Alguém botou um eggnog, generosamente batizado com rum e noz-moscada, na mão dele. Jube tomou um grande gole, riu com prazer e continuou a entrega dos presentes. Callie foi a próxima, e ganhou um talão de ingressos para o cinema da vizinhança. Denton, do quarto andar, recebeu uma touca tricotada de lã, que pendurou na ponta de seus chifres, provocando riso geral. Reginald, que as crianças da vizinhança chamavam de Cabeça de Batata (embora não fosse pelo seu rosto), acabou com um barbeador elétrico; Engraxado recebeu um cachecol multicolorido. Eles se olhavam, riam e trocavam presentes.

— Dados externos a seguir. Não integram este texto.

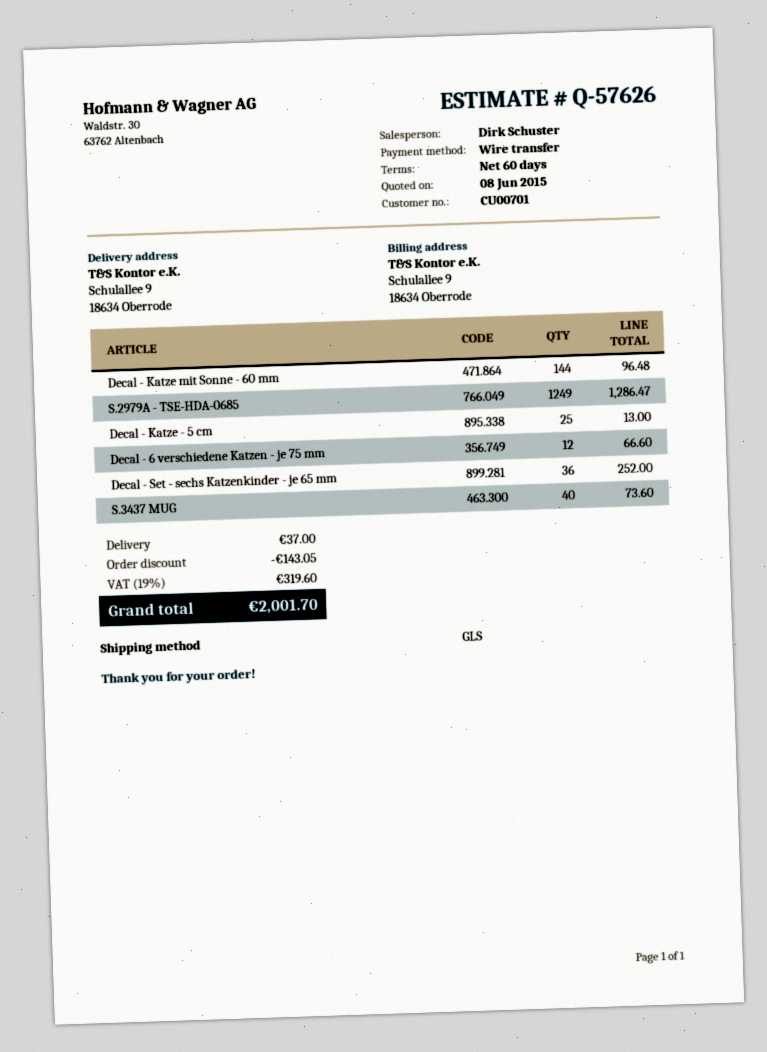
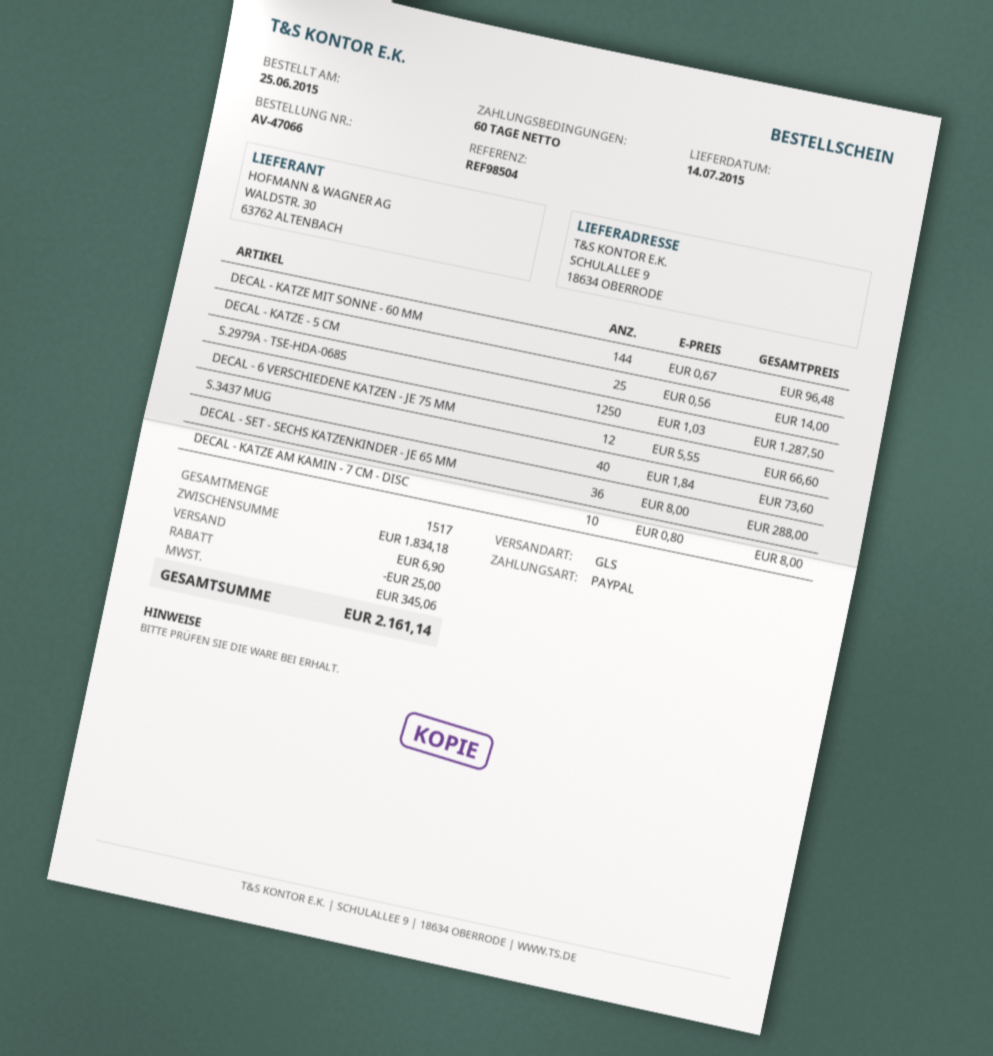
payment method: bank transfer -> PayPal
S.2979A - TSE-HDA-0685: 1249 for 1286.47 -> 1250 for 1287.50
Decal - Katze - 5 cm: 25 for 13.00 -> 25 for 14.00
Decal - Set - sechs Katzenkinder - je 65 mm: 36 for 252.00 -> 36 for 288.00
DECAL - KATZE AM KAMIN - 7 CM - DISC: none -> 10 for 8.00
discount: 143.05 -> 25.00
shipping: 37.00 -> 6.90
tax: 319.60 -> 345.06
total: 2001.70 -> 2161.14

Ele fez seu caminho pela sala de pessoa a pessoa até todos terem um presente. O último presente na bolsa em geral era o dele; neste ano, contudo, a bolsa estava vazia após a Sra. Holland tirar seus ingressos para Cats. Jube ficou um pouco constrangido. Deve ter mostrado isso em seu rosto. Houve gargalhada em toda a sala.

— Não esquecemos você, Homem-Morsa — disse Chucky, o garoto com pernas de aranha que levava mensagens até a Wall Street.

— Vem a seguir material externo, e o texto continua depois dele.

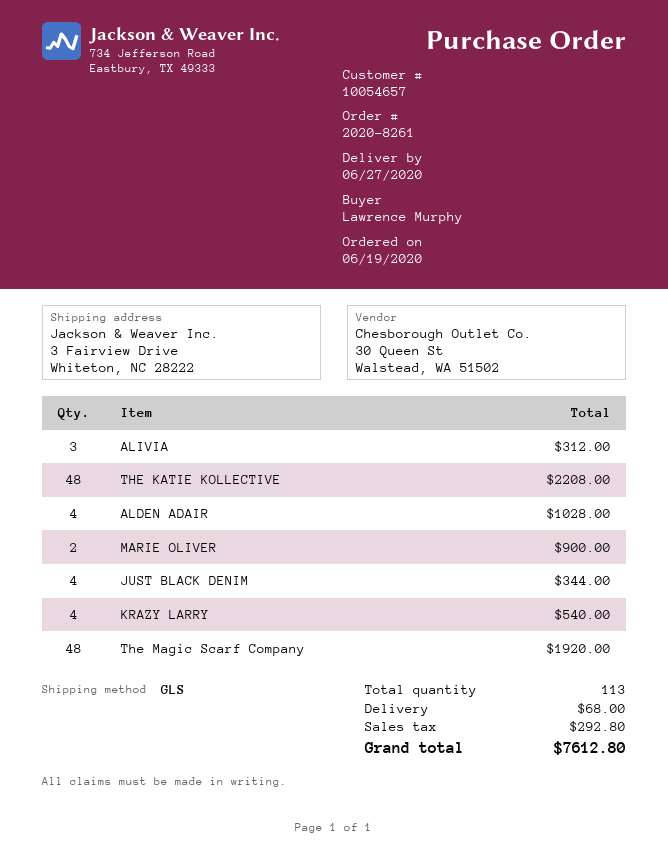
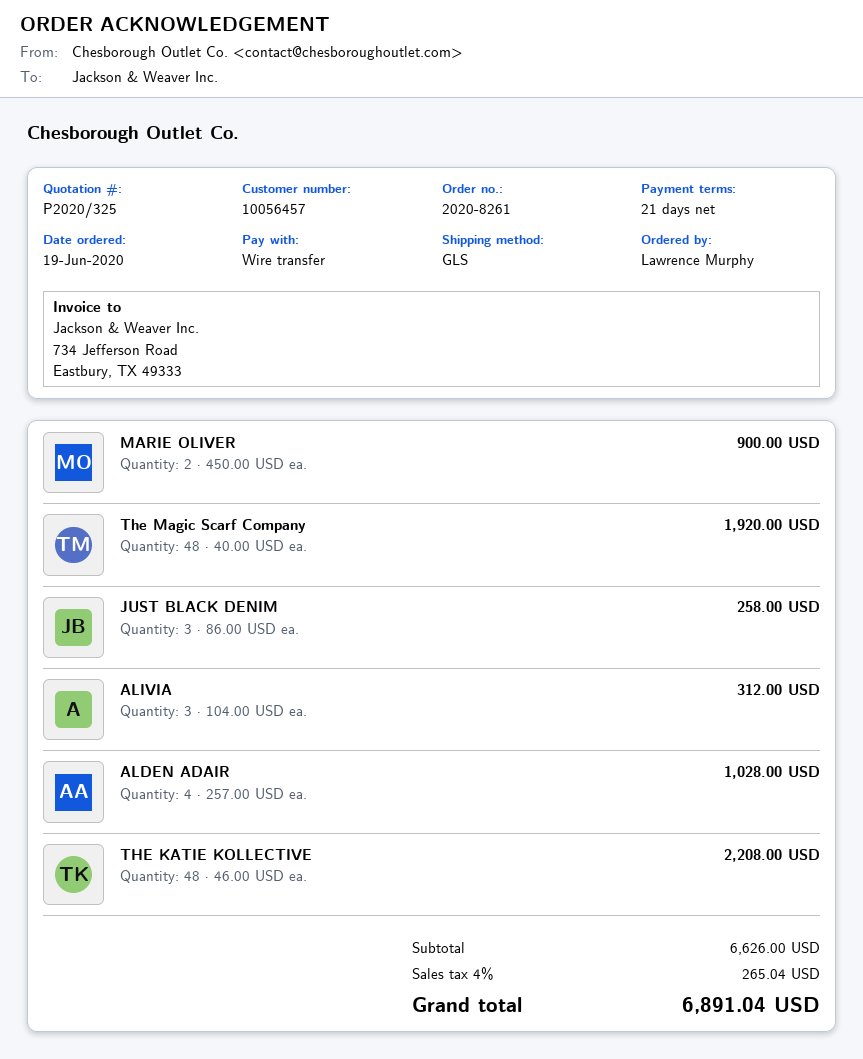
customer number: 10054657 -> 10056457
JUST BLACK DENIM: 4 for 344.00 -> 3 for 258.00
KRAZY LARRY: 4 for 540.00 -> none
shipping: 68.00 -> none
tax: 292.80 -> 265.04
total: 7612.80 -> 6891.04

— Este ano fizemos uma vaquinha; você vai ganhar algo especial. — Engraxado acrescentou.

A Sra. Holland deu o presente a ele. Era pequeno e com papel de embrulho de uma loja. Jube abriu-o cuidadosamente.

— Um relógio!

— Não é um relógio, Morsa, é um cronômetro! — Chucky disse. — Automático, à prova d’água e de choque também.

— Esse relógio vai te mostrar a data, e as fases da lua, droga, ele mostra tudo, menos quando sua namorada estiver naqueles dias — Engraxado disse.

— Engraxado! — disse a Sra. Holland, indignada.

— Você usa aquele relógio do Mickey Mouse desde que, bem, desde que eu te conheço — Reginald falou. — Todos pensamos que já era hora de você ter algo um pouco mais moderno.

Era um relógio muito caro. Assim, claro, não havia outra coisa a fazer, senão usá-lo. Jube tirou o do Mickey de seu pulso grosso e colocou o cronômetro novinho com sua pulseira flexível de metal. Pousou o velho relógio cuidadosamente em cima da prateleira sobre a lareira e deu uma volta na sala lotada, agradecendo a cada um deles.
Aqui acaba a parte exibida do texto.